金融危機などで市場が不安定になると、シルバーが上昇しやすくなるため、ショートポジションを持っている銀行は損失が発生していきます。価格の上昇は青天井であるため、損失は無限大まで拡大します。また、それでもポジションを維持するためには追加の証拠金の支払う必要があります。シルバーの需要が高まり、上昇が続く場合、銀行はポジション維持のために証拠金を払い、解消しない限り損失はどんどん拡大する状況です。金融危機に陥ると、不良債権の対応や市場の貸し渋りの対応に追われ現金や手元資金が減り自己資本比率は悪化します。
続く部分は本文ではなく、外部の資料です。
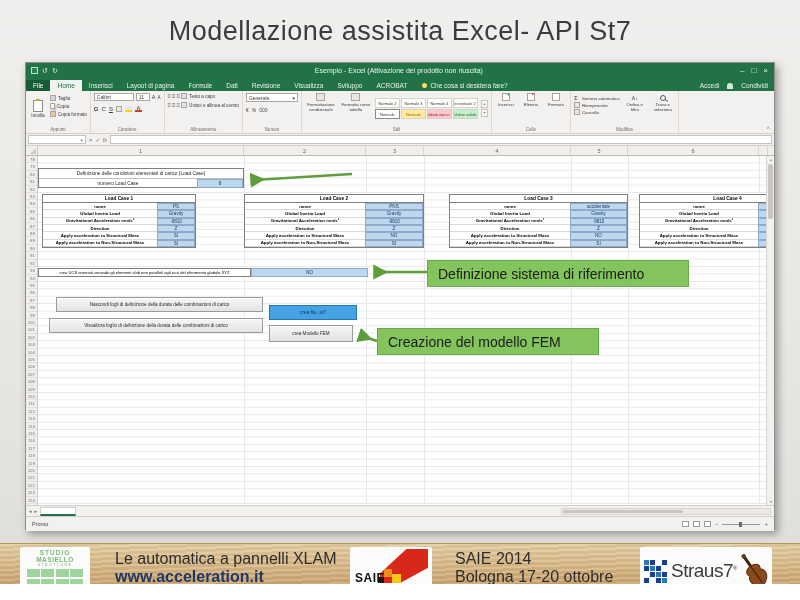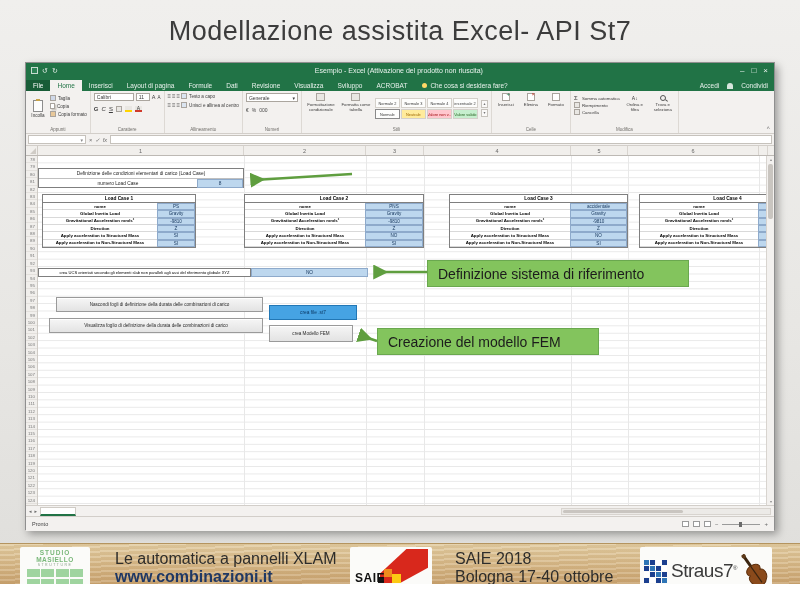"SAIE 2018" div.fev-1 { text: 2018 -> 2014 }
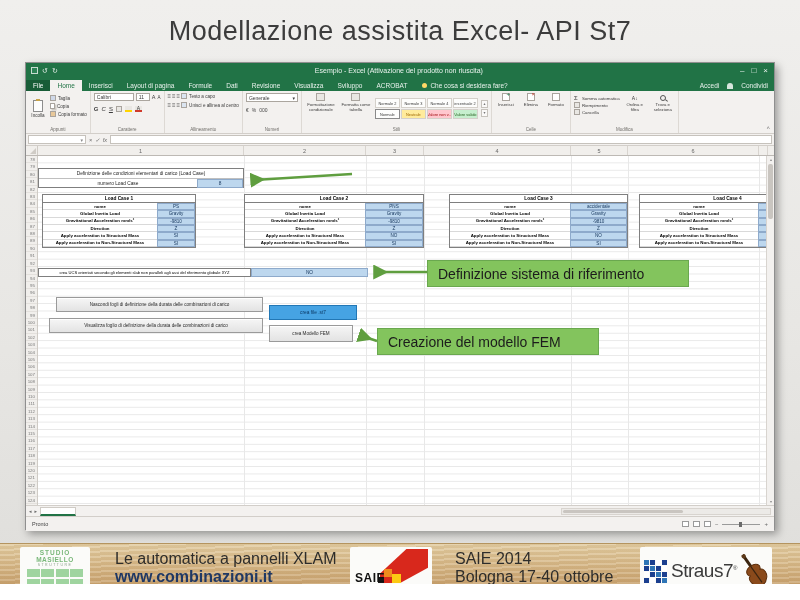"www.combinazioni.it" div.ftag-2 { text: www.combinazioni.it -> www.acceleration.it }
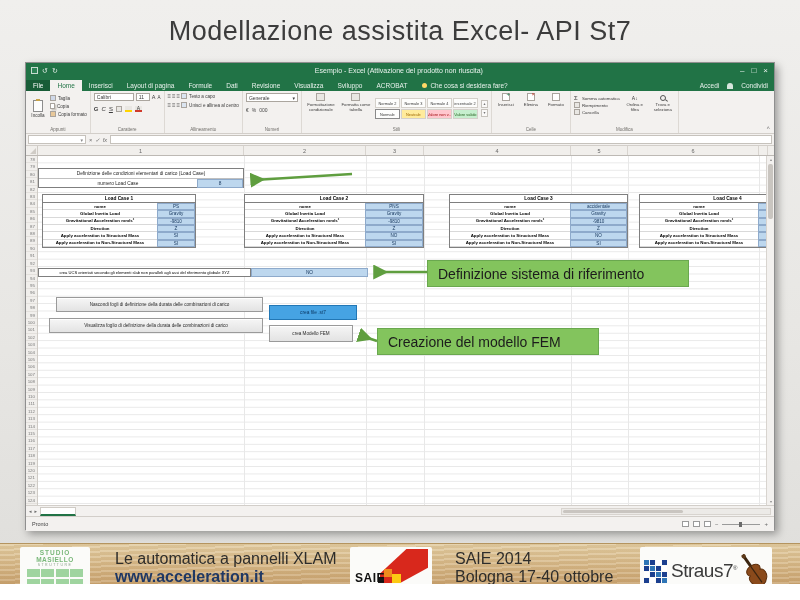"Bologna 17-40 ottobre" div.fev-2 { text: 17-40 -> 17-20 }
つまり、ショートポジションによる損失拡大を無視できない、もしくはすでに証拠金が払えなくなるほど財務が悪化した場合にポジションが解消されシルバーを大幅に買うことになります。

連鎖的なポジション解消

不況や信用低下などで銀行はショートスクイーズをしなければいけない状況に追い込まれるとシルバーが大幅に買われ価格が急騰します。急騰すれば、まだショートポジションをとっている銀行の損失は指数的に拡大します。その結果、最初は少数のポジション解消だったものの、他の銀行も連鎖的にショートスクイーズを実施し、短期間で大量の買い戻しが行われ価格は急騰します。

貴金属と金融危機の関係

例として、2008年のリーマンショックがあげられます。金融危機の2年ほど前から貴金属が上昇し始めました。最初にゴールドが上昇、遅れてシルバーも上昇しました。リーマンショック発生の1年付近でゴールドとシルバーは最高値を更新しました。そして、リーマンショックの直後、銀価格は一時的に大きく下落したものの、その後に大幅に回復し最高値を記録し、高騰率はゴールド超えていました。これは銀市場でショートスクイーズが発生したためです。

現状の相場

今回のシルバーの上昇は通貨の信用低下とインフレ再発などの先行き不安に起因します。ゴールドの最高値が更新された今、次にシルバーが最高値を超えると今までのアノマリーから金融危機の懸念が大いに高まると考えられます。つまり、シルバーの最高値更新は金融危機への警告シグナルです。今後はシルバーの価格上昇を定期的にウォッチし、最高値更新が間近になれば撤退することも必要だと思われます。リスクヘッジの実施と定期的な資産管理が重要です。決して今の相場を楽観視してはいけないと感じています。